### Excerpted data
--------------------------------

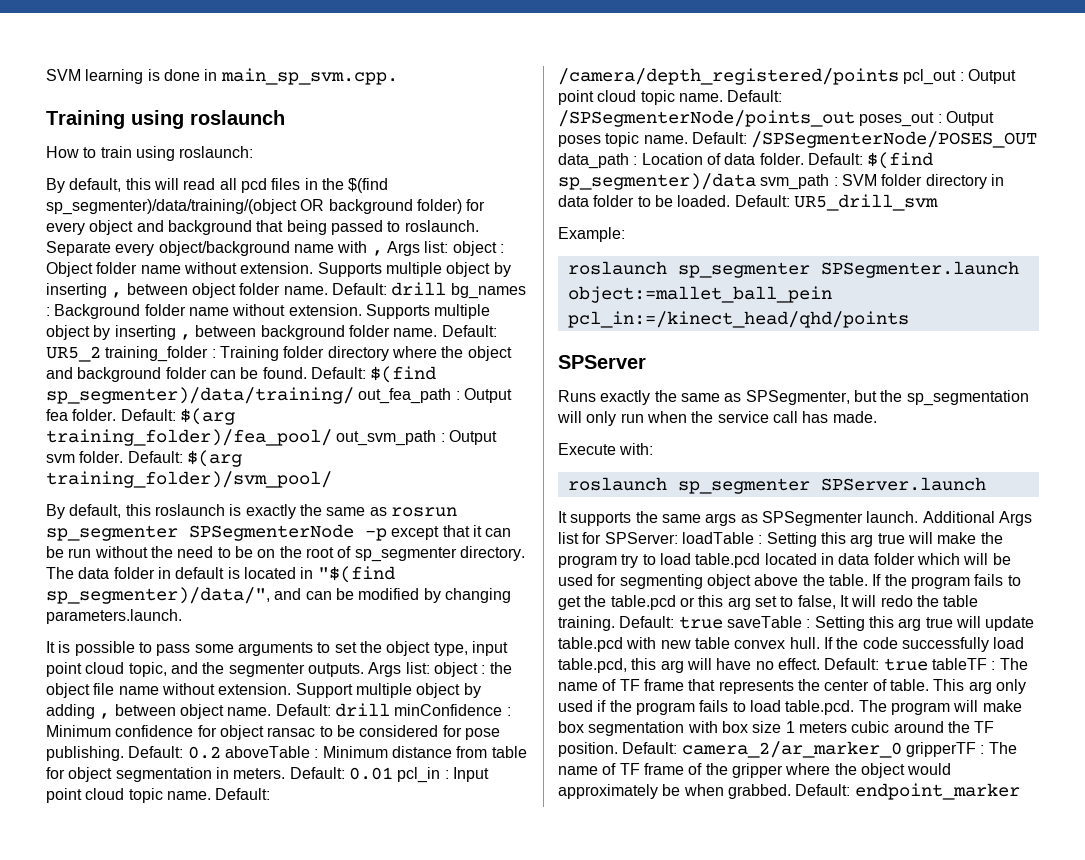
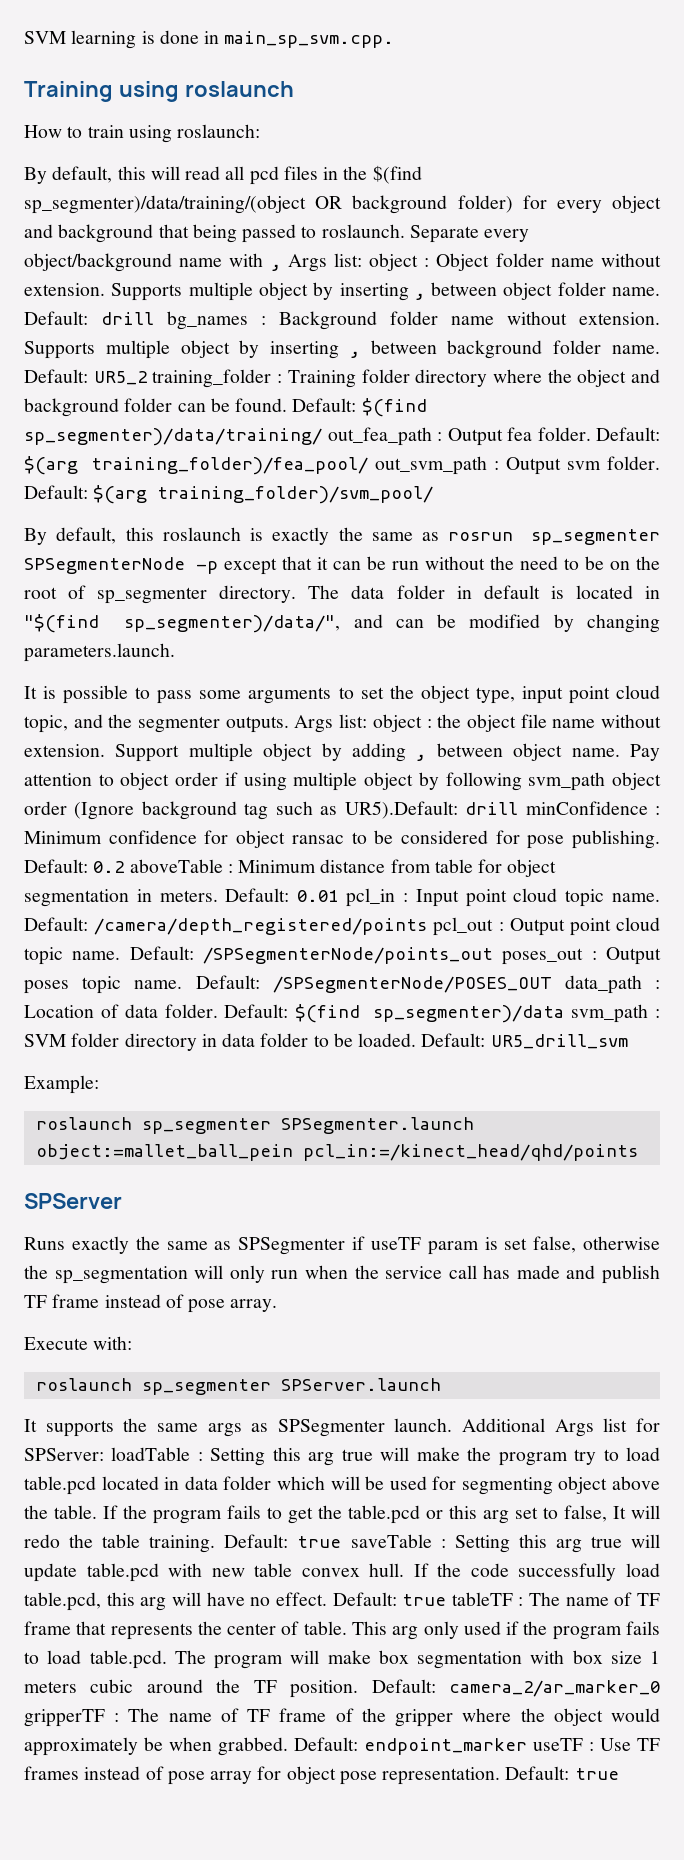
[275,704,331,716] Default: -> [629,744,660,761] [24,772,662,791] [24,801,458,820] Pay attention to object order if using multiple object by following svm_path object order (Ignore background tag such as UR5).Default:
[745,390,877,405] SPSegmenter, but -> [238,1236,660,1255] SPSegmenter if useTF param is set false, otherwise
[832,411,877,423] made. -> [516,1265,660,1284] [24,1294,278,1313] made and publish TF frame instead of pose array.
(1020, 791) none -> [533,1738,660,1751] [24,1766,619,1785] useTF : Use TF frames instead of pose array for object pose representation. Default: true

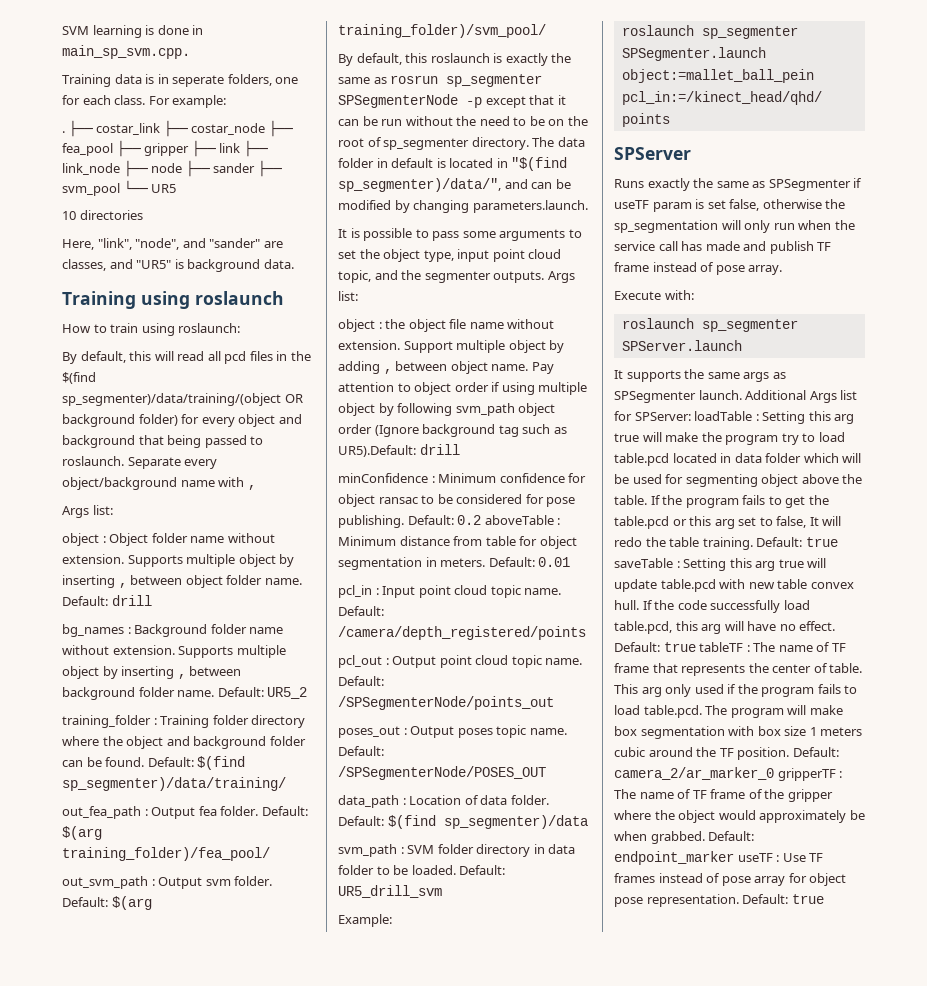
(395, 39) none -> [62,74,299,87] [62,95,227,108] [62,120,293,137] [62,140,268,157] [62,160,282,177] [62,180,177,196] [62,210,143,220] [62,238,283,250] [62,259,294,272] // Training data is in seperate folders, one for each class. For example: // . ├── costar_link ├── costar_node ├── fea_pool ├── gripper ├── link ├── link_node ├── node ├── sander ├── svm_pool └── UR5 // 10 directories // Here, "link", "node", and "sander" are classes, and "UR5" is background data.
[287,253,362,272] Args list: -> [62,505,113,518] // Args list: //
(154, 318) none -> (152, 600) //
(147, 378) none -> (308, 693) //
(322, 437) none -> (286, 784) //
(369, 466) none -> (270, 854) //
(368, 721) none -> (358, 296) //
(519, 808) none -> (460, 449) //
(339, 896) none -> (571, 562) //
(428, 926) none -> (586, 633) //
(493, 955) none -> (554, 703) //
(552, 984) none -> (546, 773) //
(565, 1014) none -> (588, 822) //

--------------------------------

### Instructions to follow
Give back, unchanged, the run of lines in the listing above that begins at the line containing "[745,390,877,405] SPSegmenter, but" and ends at the line containing "[832,411,877,423] made. ->", both included.

### Exercise response
[745,390,877,405] SPSegmenter, but -> [238,1236,660,1255] SPSegmenter if useTF param is set false, otherwise
[832,411,877,423] made. -> [516,1265,660,1284] [24,1294,278,1313] made and publish TF frame instead of pose array.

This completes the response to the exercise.